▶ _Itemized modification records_
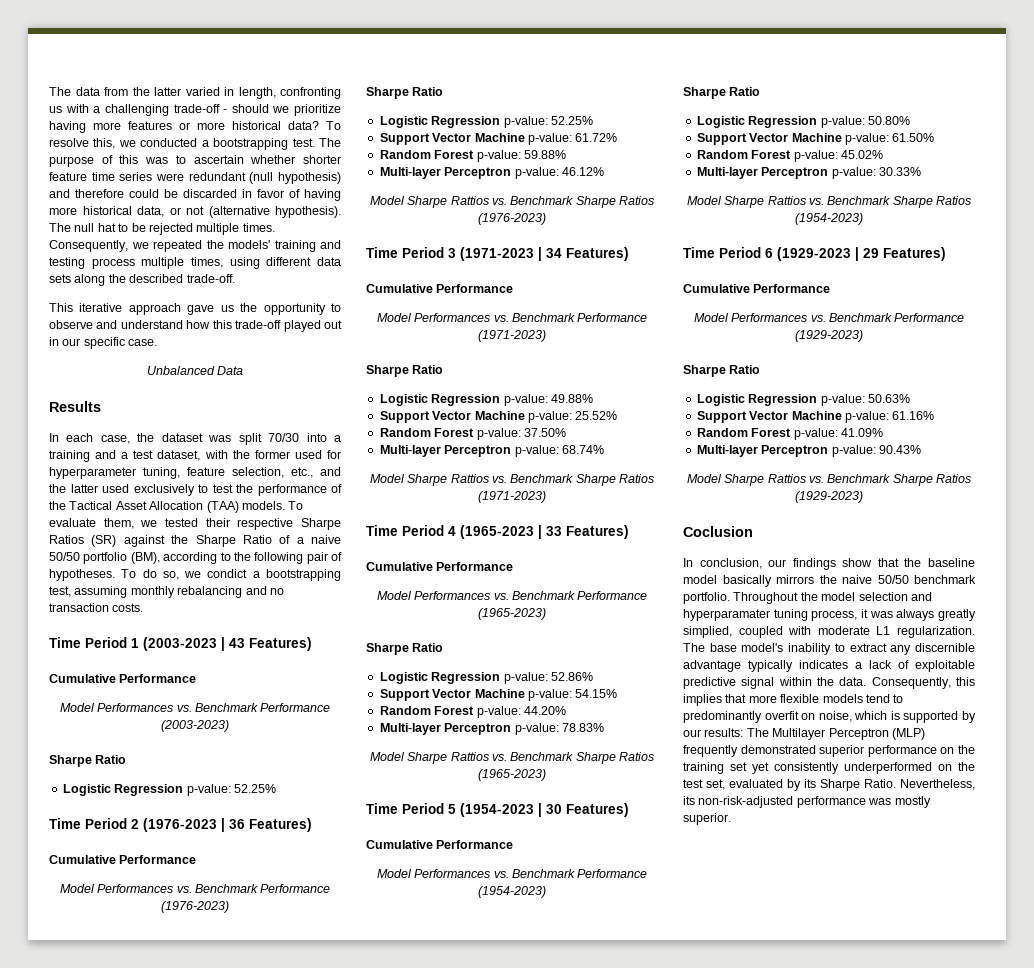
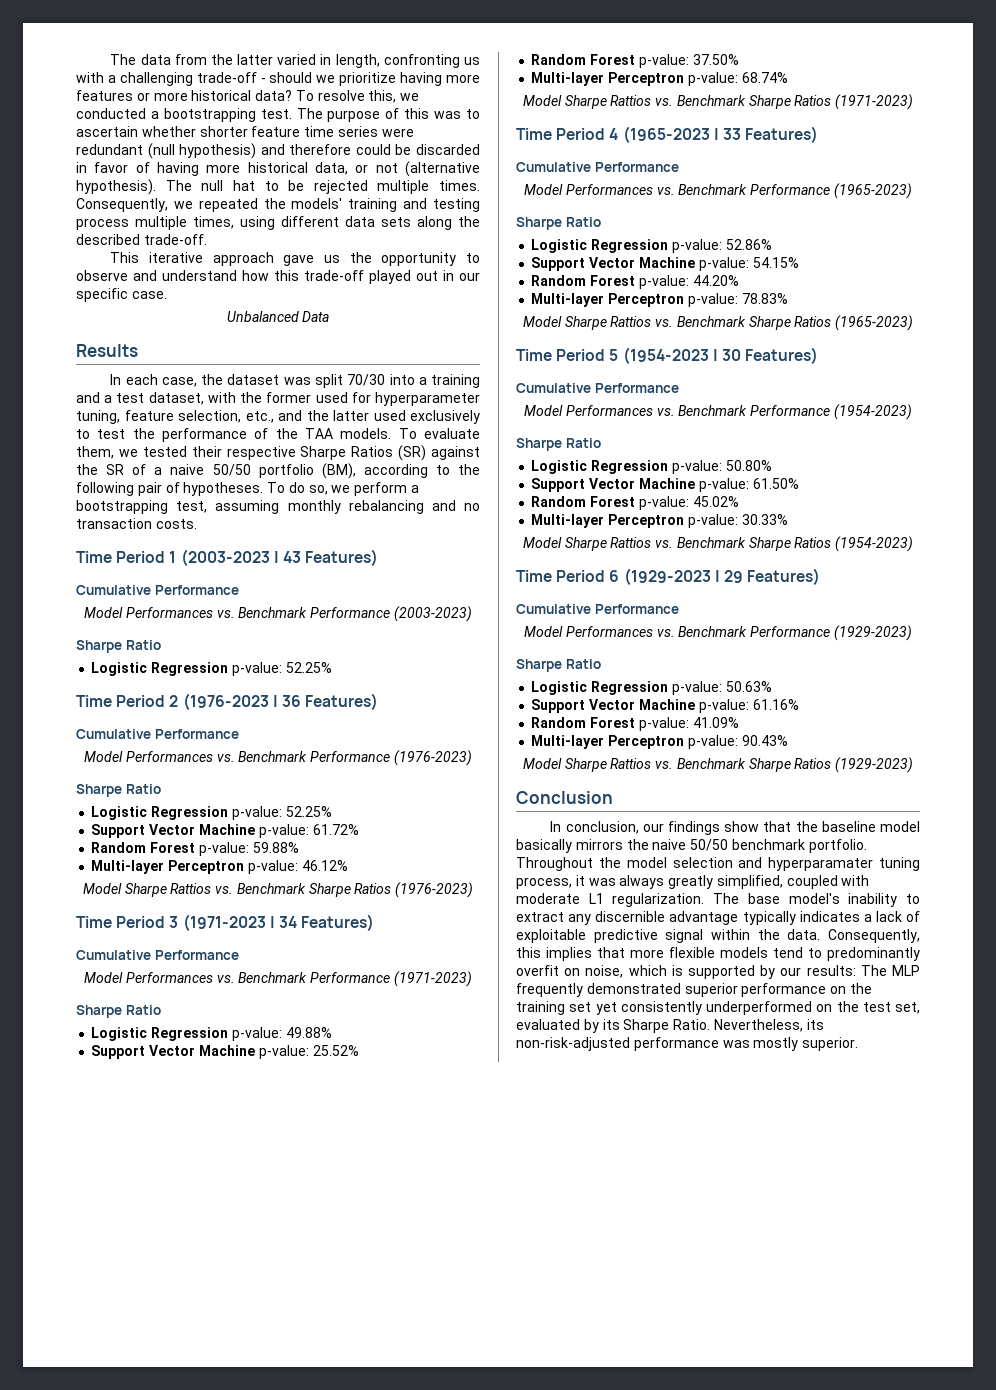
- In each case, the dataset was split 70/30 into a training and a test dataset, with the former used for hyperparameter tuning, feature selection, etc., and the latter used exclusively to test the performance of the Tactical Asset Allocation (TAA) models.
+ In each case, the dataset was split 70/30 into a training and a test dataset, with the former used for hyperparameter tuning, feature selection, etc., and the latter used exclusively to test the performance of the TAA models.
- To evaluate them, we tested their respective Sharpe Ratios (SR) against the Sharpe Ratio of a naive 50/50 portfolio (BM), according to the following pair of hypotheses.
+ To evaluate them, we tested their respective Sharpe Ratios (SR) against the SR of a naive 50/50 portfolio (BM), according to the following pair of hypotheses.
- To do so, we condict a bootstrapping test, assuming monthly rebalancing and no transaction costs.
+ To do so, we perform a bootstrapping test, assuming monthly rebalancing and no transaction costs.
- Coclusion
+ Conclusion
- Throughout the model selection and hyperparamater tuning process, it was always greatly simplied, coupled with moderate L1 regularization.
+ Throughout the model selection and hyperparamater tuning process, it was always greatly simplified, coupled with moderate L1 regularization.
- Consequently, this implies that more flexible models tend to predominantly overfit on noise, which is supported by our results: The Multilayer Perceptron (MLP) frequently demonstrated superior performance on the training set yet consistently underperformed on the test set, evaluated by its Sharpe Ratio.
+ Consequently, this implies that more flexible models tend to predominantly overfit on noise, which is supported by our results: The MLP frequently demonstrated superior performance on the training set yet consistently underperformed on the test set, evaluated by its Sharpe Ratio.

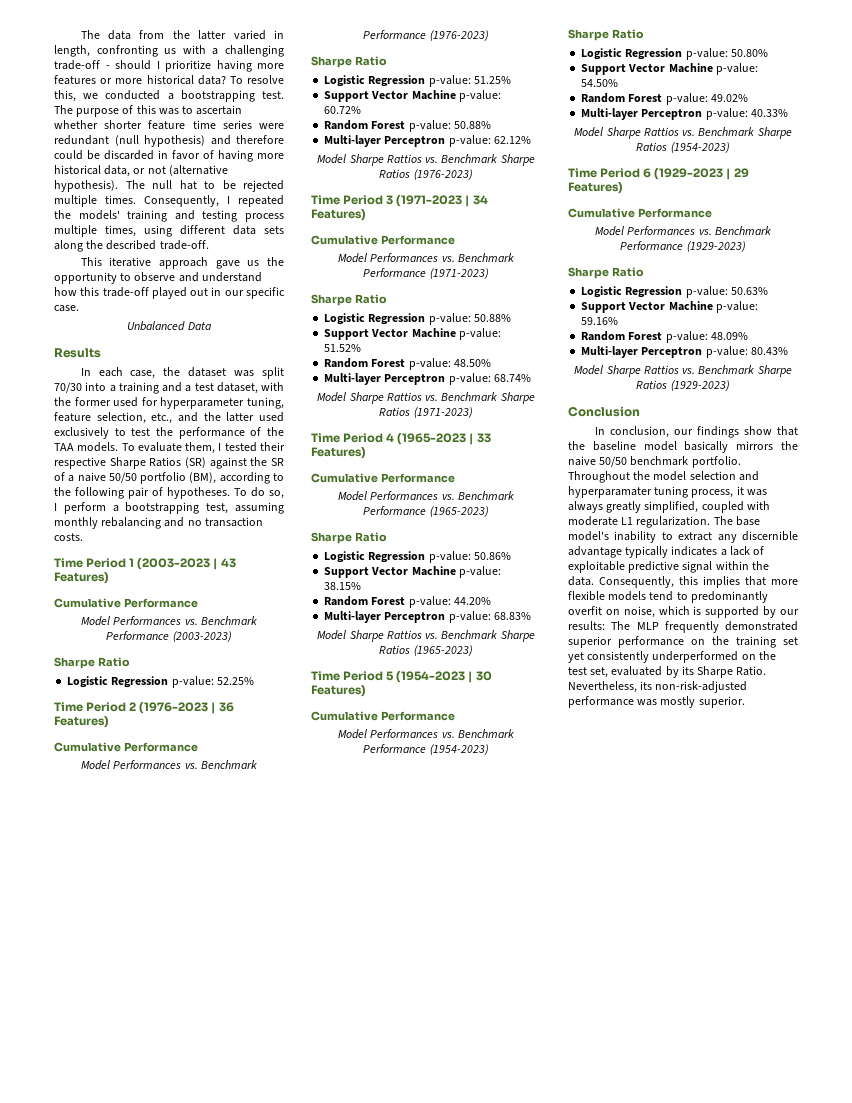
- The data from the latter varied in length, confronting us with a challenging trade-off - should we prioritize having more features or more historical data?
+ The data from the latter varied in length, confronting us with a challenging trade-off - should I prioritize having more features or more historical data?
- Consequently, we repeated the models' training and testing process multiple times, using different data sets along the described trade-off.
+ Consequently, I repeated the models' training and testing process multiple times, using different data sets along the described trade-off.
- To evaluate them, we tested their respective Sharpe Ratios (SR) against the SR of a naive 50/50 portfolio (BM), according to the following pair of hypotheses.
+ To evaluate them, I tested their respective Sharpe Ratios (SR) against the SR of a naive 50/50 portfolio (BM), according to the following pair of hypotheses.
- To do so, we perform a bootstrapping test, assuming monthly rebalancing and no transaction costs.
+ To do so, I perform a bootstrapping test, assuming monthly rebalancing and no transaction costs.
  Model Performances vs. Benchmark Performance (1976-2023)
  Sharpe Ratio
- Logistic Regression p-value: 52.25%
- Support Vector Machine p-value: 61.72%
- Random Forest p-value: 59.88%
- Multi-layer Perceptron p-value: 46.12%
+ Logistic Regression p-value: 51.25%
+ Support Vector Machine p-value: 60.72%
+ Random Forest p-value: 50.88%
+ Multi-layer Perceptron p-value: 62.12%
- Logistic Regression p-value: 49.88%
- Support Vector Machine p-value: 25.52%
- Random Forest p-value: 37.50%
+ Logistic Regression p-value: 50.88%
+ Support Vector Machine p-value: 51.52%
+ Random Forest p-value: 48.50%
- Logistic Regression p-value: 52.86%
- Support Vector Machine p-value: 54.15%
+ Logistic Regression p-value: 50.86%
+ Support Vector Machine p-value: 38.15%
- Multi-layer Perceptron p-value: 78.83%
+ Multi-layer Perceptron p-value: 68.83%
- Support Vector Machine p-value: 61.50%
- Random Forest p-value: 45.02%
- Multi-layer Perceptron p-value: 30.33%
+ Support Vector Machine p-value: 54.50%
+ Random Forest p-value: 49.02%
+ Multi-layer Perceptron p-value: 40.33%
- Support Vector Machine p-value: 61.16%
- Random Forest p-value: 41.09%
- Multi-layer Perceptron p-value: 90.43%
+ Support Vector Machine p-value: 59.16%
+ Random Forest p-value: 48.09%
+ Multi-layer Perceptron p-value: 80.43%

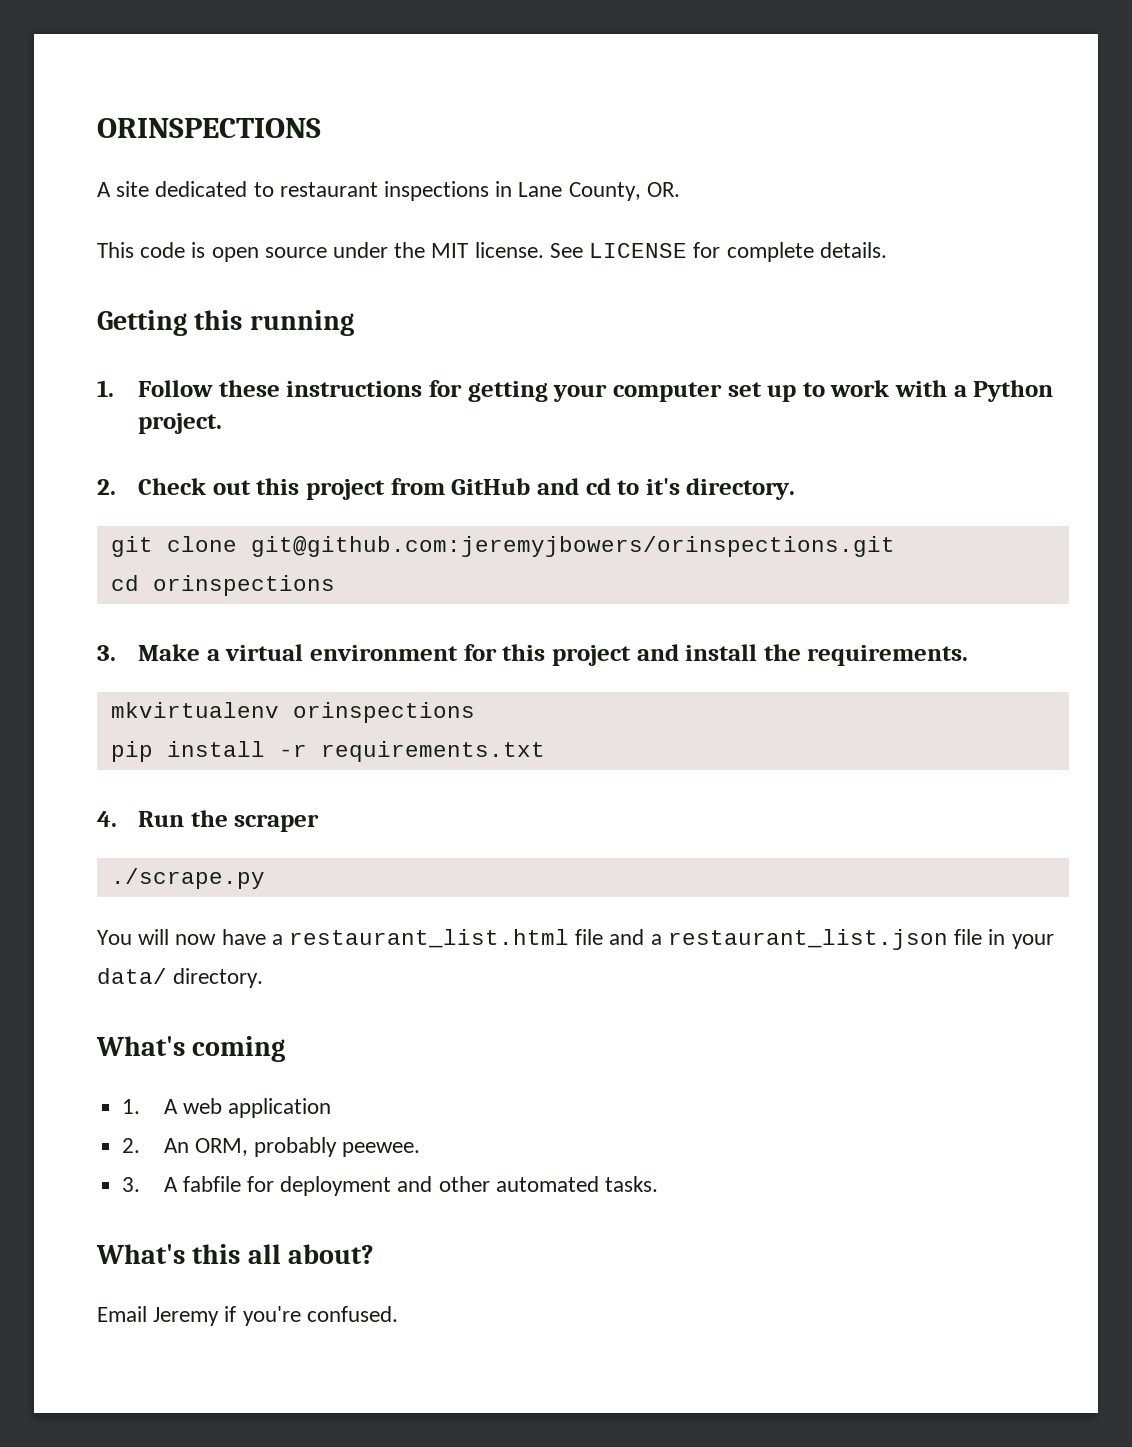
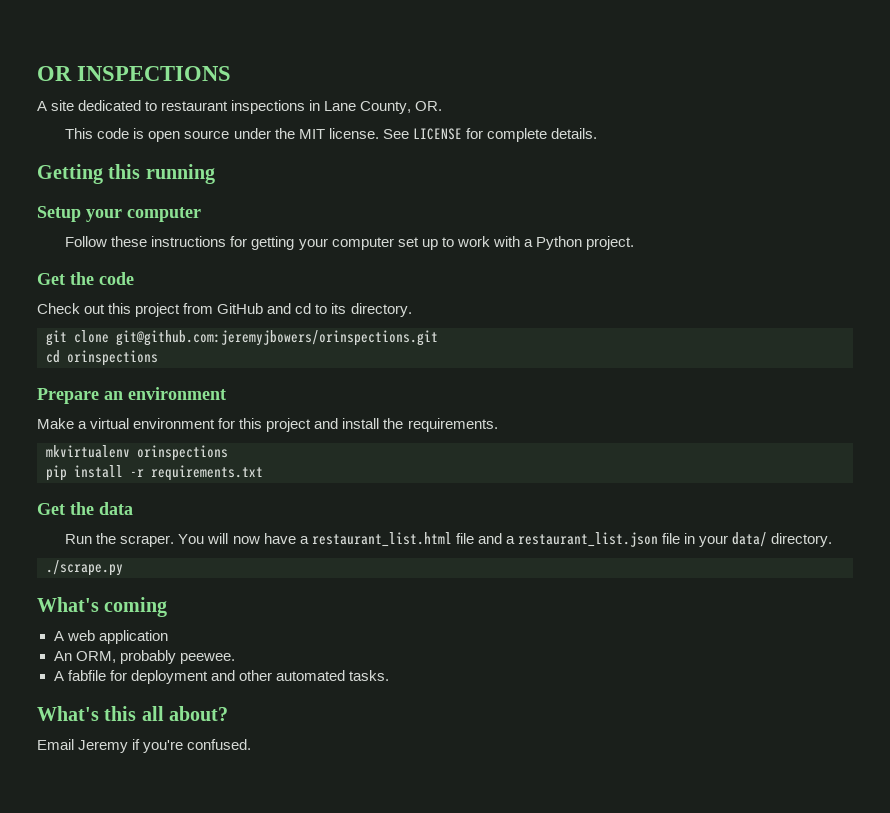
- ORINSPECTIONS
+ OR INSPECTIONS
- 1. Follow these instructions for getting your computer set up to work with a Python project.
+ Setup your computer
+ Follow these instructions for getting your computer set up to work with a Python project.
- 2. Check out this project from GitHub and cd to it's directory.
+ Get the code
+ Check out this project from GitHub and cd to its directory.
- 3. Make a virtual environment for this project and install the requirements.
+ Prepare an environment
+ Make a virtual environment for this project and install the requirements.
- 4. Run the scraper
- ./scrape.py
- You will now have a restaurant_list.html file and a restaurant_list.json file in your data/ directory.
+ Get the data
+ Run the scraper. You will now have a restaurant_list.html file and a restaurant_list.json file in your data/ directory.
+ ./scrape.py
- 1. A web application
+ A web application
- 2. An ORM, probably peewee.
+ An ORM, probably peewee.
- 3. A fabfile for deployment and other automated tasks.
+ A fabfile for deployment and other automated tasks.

▶ _ASSIGNED TASK_
Set down nothing but the lines from the one containing "- Multi-layer Perceptron p-value: 30.33%" to the final line above, both included, with every picture left out.

▶ _SOLUTION FOR THIS TASK_
- Multi-layer Perceptron p-value: 30.33%
+ Support Vector Machine p-value: 54.50%
+ Random Forest p-value: 49.02%
+ Multi-layer Perceptron p-value: 40.33%
- Support Vector Machine p-value: 61.16%
- Random Forest p-value: 41.09%
- Multi-layer Perceptron p-value: 90.43%
+ Support Vector Machine p-value: 59.16%
+ Random Forest p-value: 48.09%
+ Multi-layer Perceptron p-value: 80.43%

- ORINSPECTIONS
+ OR INSPECTIONS
- 1. Follow these instructions for getting your computer set up to work with a Python project.
+ Setup your computer
+ Follow these instructions for getting your computer set up to work with a Python project.
- 2. Check out this project from GitHub and cd to it's directory.
+ Get the code
+ Check out this project from GitHub and cd to its directory.
- 3. Make a virtual environment for this project and install the requirements.
+ Prepare an environment
+ Make a virtual environment for this project and install the requirements.
- 4. Run the scraper
- ./scrape.py
- You will now have a restaurant_list.html file and a restaurant_list.json file in your data/ directory.
+ Get the data
+ Run the scraper. You will now have a restaurant_list.html file and a restaurant_list.json file in your data/ directory.
+ ./scrape.py
- 1. A web application
+ A web application
- 2. An ORM, probably peewee.
+ An ORM, probably peewee.
- 3. A fabfile for deployment and other automated tasks.
+ A fabfile for deployment and other automated tasks.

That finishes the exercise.